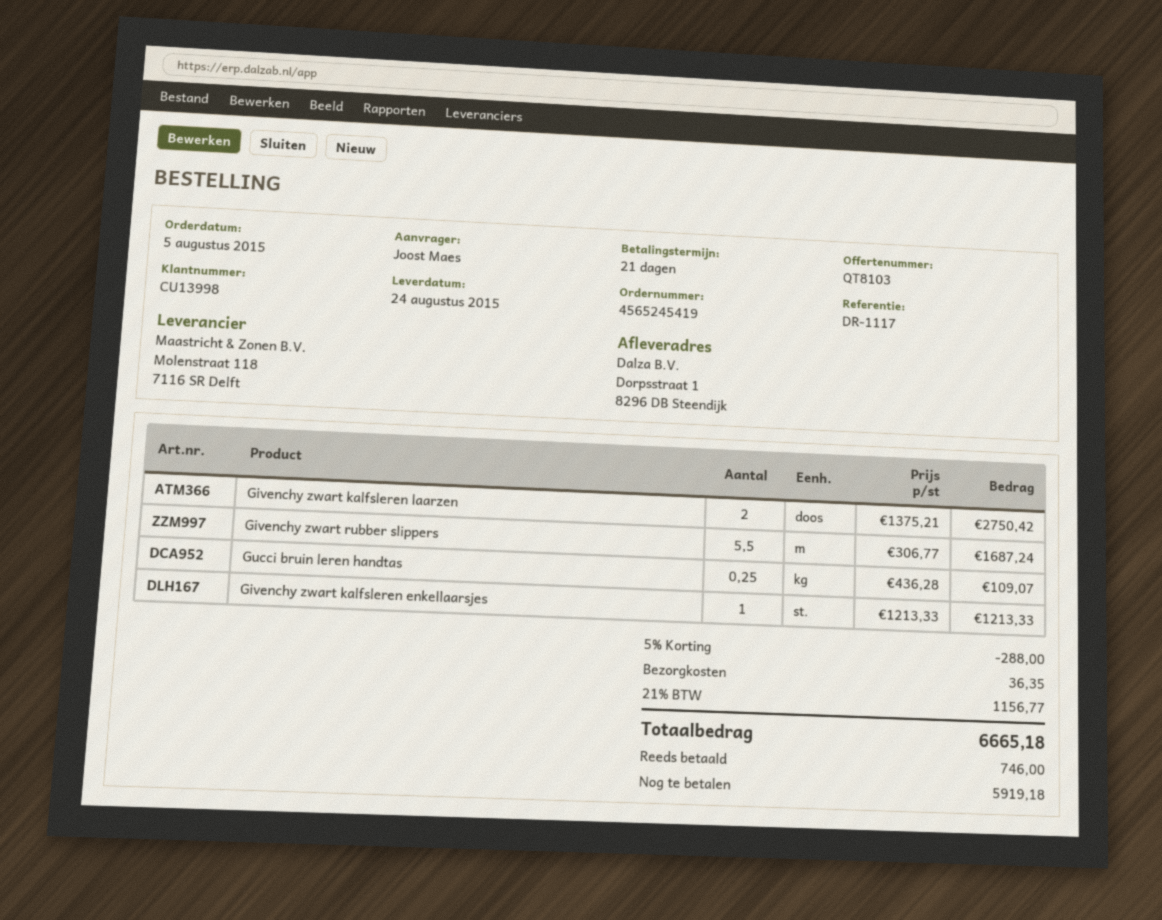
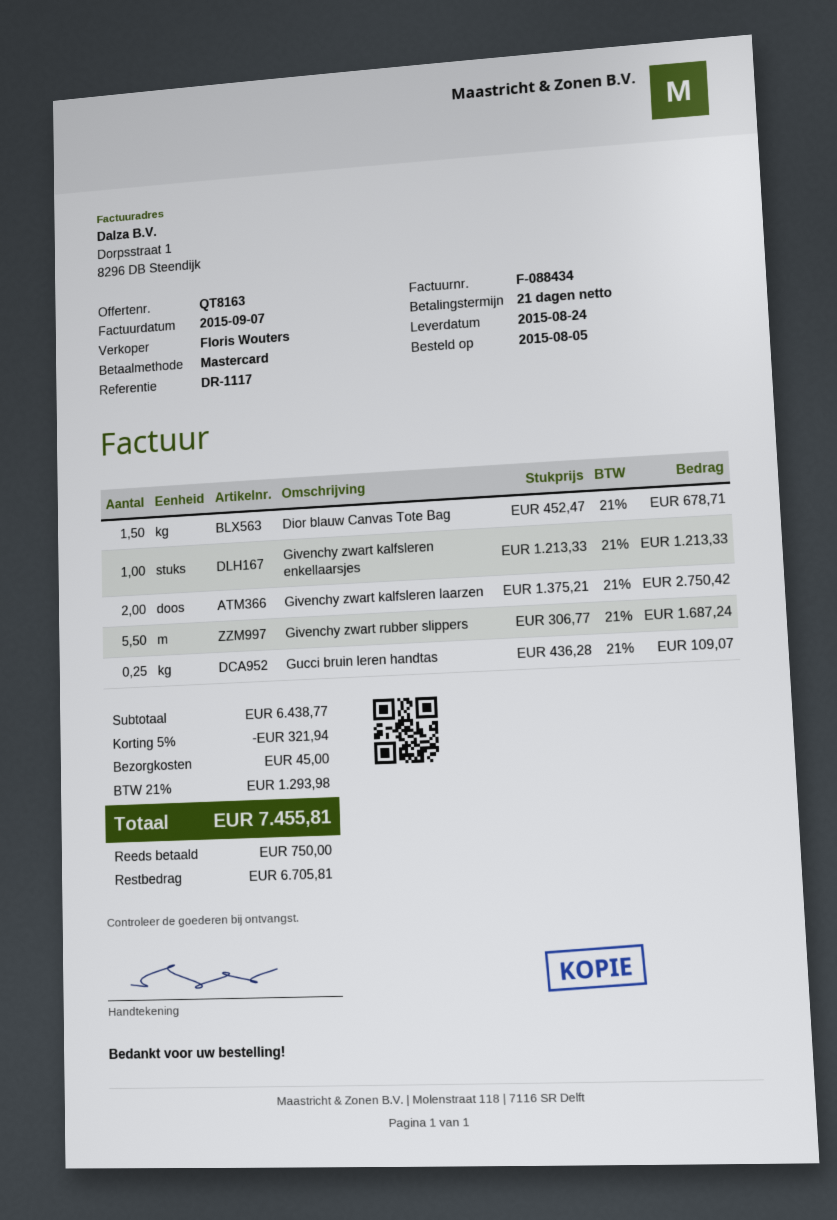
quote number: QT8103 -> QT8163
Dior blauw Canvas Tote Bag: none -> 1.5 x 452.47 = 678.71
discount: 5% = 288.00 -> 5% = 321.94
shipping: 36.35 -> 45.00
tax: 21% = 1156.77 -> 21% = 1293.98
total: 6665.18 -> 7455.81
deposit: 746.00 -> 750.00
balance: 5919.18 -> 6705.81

──────

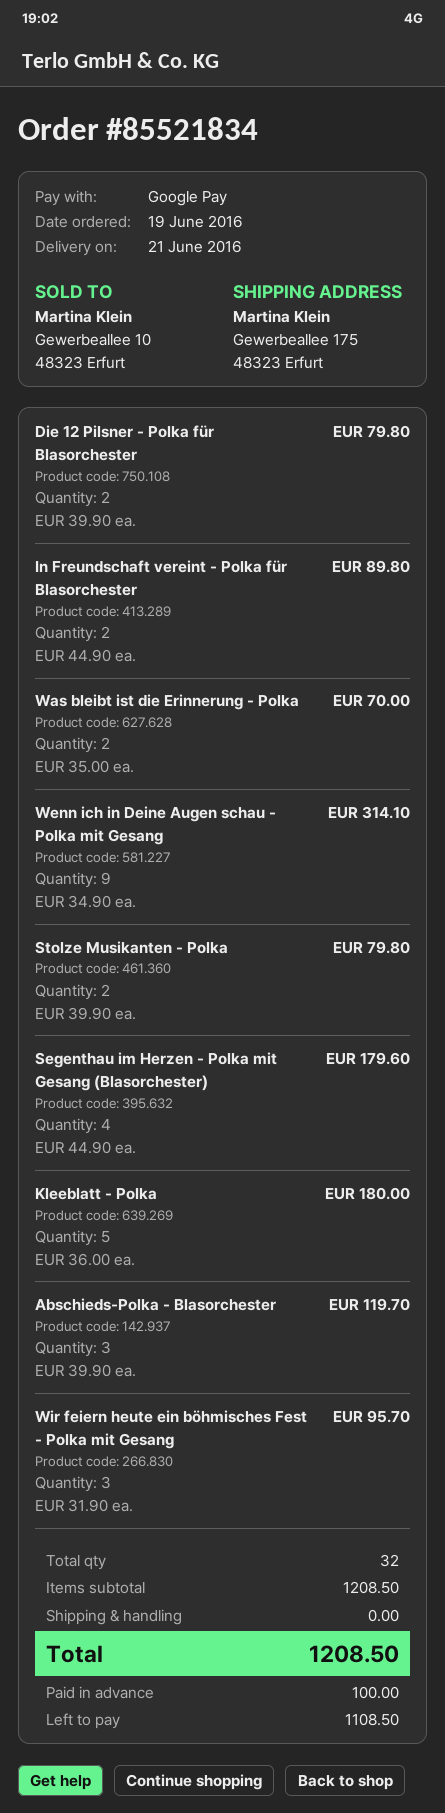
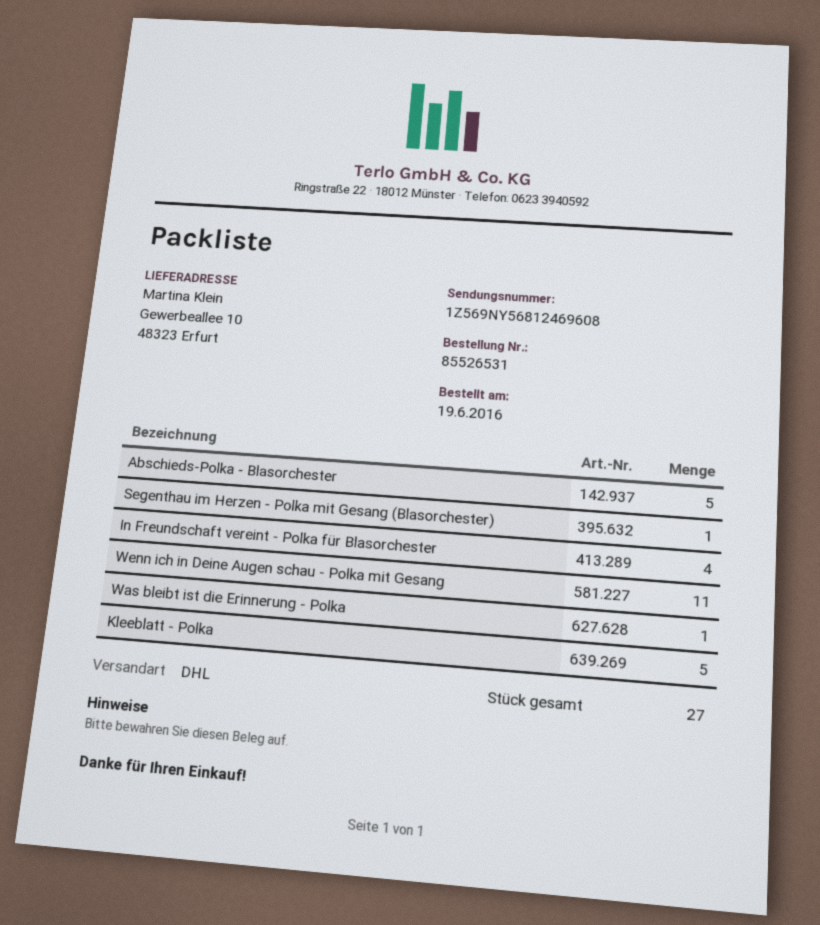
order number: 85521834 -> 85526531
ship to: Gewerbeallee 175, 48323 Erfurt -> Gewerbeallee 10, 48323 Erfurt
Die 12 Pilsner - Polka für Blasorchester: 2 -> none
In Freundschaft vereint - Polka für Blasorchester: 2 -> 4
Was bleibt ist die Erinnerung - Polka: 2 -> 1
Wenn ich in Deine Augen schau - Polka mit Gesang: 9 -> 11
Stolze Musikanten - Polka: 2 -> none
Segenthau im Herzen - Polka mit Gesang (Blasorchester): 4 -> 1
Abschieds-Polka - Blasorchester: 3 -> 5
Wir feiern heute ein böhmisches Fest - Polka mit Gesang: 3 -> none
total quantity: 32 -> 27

──────

*Exercise goal*
After locating the line with "quote number: QT8103 -> QT8163" in the material above, return it and each line after it exactly, ending at the line with "balance: 5919.18 -> 6705.81".

*Exercise output*
quote number: QT8103 -> QT8163
Dior blauw Canvas Tote Bag: none -> 1.5 x 452.47 = 678.71
discount: 5% = 288.00 -> 5% = 321.94
shipping: 36.35 -> 45.00
tax: 21% = 1156.77 -> 21% = 1293.98
total: 6665.18 -> 7455.81
deposit: 746.00 -> 750.00
balance: 5919.18 -> 6705.81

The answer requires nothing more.